Ypsilanti school board delays vote on countywide busing plan

By Tom Perkins

Ypsilanti school board members Monday night said they need more time to consider a countywide transportation plan.

After a lengthy presentation and question-and-answer session with Washtenaw Intermediate School District representatives, the board tabled a resolution authorizing Ypsilanti Public Schools Superintendent Dedrick Martin to enter into an agreement joining the plan.


File photo

A special meeting to vote on the plan has been scheduled for June 7 at 7 p.m. in the board meeting room.

The county's 10 public school districts are considering joining the proposed county-wide busing organization the WISD is developing. Before Monday night's meeting, only Willow Run Community Schools had voted to join the organization.

WISD representatives told the board Monday night, that joining the transportation entity could save YPS $1.25 million annually. That figure constitutes approximately 34 percent of the district’s $3.5 million in transportation expenditures.

Jim Regan, a consultant with Transportation Strategies LLC, which is helping WISD develop the consolidated busing plan, laid out how a the arrangement would look and where the district would realize its savings.

He underscored the district’s transportation staff would largely remain in place.

“The intention is to maintain the cadre of drivers within the district,” Regan said.

But the district’s transportation staff - including drivers, aides and mechanics - would face significant wage and benefit cuts.

The drivers’ salaries would drop to a $13 per hour base, plus an additional 25 cents for each year of experience. The district’s drivers’ average earnings would drop 17 percent from $18.16 per hour to $14.96 per hour.
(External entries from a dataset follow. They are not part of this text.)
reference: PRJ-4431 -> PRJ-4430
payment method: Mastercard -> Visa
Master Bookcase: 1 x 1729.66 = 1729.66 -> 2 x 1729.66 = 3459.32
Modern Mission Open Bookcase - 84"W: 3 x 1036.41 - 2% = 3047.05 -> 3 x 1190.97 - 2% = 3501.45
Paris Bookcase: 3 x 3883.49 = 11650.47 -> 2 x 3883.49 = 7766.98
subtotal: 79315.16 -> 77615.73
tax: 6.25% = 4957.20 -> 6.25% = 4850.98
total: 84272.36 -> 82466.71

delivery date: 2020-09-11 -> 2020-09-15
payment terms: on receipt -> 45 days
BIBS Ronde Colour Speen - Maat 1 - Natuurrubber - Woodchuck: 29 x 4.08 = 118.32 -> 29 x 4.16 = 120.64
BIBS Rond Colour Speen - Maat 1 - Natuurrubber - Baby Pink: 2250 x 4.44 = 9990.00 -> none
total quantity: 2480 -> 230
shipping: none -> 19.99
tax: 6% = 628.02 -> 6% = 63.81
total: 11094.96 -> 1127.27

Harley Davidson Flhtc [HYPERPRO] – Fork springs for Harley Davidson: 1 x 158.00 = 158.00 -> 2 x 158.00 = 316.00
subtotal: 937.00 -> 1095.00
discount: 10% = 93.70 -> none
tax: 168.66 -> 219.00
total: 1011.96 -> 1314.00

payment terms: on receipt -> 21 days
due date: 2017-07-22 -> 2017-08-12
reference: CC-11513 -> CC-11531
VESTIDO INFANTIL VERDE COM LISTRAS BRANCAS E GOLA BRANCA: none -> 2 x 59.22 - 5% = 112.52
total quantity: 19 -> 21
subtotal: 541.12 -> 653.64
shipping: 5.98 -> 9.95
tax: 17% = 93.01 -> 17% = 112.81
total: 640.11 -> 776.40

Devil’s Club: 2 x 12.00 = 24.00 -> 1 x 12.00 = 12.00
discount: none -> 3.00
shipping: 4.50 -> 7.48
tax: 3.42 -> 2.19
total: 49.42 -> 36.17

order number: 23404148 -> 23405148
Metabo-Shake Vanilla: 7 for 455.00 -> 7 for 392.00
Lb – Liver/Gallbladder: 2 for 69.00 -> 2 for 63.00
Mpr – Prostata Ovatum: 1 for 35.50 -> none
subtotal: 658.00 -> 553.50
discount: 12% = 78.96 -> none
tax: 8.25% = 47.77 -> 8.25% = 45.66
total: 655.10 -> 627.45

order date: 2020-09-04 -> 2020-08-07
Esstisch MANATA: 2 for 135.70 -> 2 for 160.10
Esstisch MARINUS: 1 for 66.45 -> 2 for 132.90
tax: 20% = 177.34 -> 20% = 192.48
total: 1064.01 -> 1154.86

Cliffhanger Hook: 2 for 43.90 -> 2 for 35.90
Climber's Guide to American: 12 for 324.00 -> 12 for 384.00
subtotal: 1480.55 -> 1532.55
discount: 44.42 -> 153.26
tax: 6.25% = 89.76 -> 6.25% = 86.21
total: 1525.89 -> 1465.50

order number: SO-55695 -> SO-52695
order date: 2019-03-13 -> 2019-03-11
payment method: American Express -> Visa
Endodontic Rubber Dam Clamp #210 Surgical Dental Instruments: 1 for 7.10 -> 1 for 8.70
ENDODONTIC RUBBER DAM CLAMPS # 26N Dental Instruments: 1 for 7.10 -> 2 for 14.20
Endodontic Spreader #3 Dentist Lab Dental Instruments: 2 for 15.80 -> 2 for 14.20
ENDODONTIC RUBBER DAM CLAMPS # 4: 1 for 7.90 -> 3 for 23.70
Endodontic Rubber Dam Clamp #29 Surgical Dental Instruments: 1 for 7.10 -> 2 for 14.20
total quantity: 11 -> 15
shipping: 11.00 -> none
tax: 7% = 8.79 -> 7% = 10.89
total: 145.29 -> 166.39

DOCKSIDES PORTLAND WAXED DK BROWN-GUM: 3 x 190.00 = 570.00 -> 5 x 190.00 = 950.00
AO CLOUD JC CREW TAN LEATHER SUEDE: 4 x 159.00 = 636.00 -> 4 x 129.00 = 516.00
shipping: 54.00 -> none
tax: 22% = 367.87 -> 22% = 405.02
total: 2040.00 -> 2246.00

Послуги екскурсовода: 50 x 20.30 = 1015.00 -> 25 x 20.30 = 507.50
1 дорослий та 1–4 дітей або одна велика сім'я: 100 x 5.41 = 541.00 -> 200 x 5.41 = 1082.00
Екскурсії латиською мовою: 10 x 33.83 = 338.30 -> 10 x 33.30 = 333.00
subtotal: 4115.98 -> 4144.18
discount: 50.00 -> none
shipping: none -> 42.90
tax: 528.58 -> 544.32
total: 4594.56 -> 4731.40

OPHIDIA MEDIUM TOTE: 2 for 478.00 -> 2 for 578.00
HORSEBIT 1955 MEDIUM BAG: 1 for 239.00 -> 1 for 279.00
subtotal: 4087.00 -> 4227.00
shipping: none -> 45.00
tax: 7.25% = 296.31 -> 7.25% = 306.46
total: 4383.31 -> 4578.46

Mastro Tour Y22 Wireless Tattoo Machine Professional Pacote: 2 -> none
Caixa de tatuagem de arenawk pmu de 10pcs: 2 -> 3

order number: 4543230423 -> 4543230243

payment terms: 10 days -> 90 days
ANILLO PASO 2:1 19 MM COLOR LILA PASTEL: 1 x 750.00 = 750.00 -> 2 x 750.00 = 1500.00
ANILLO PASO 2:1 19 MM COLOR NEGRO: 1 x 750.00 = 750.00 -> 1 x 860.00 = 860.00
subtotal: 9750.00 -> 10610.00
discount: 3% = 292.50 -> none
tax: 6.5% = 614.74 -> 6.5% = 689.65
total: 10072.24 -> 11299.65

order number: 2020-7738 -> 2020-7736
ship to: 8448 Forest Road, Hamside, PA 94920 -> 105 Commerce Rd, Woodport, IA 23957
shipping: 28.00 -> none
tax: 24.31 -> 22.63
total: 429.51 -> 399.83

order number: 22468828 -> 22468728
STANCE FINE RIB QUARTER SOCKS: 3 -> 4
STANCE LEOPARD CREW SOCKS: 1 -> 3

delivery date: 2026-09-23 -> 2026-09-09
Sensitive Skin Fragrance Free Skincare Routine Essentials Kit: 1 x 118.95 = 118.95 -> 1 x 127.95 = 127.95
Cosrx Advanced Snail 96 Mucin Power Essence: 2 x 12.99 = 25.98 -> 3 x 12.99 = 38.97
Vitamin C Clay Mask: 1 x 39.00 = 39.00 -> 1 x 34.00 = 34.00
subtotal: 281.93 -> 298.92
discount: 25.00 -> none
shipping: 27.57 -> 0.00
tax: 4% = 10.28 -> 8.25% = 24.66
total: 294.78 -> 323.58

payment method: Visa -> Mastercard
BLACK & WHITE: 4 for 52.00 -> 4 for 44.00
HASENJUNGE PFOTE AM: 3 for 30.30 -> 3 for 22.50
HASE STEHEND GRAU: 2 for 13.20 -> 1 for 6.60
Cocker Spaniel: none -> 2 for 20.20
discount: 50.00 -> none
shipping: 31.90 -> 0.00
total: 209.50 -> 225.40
Mechanics and aides would face similar pay cuts.

Under the proposal, transportation employees would also begin paying a 30-percent medical premium and see their annual deductible rise from $400 to $2,000.

Ypsilanti Support Staff Association President Kevin Fortune said he didn’t believe the proposal was fair to the transportation employees.

“We’re not asking for handouts or charity, but I don’t see how you can put that forward as a viable plan for them to live on,” he said.

Regan said the proposed wage scale was developed after examining compensation for other counties' transportation departments.

He said concessions must be made if the plan is to yield the proposed savings and allow WISD to keep local districts’ transportation departments intact.

“If you’re looking to save more money and respond to the cost reductions from the state, you have to look at salary and benefits,” Regan said

Board President David Bates pointed out that other staff and administration recently only took up to 5 percent wage reductions.

“That is a pretty significant number,” Bates said of the proposed 17-percent cut.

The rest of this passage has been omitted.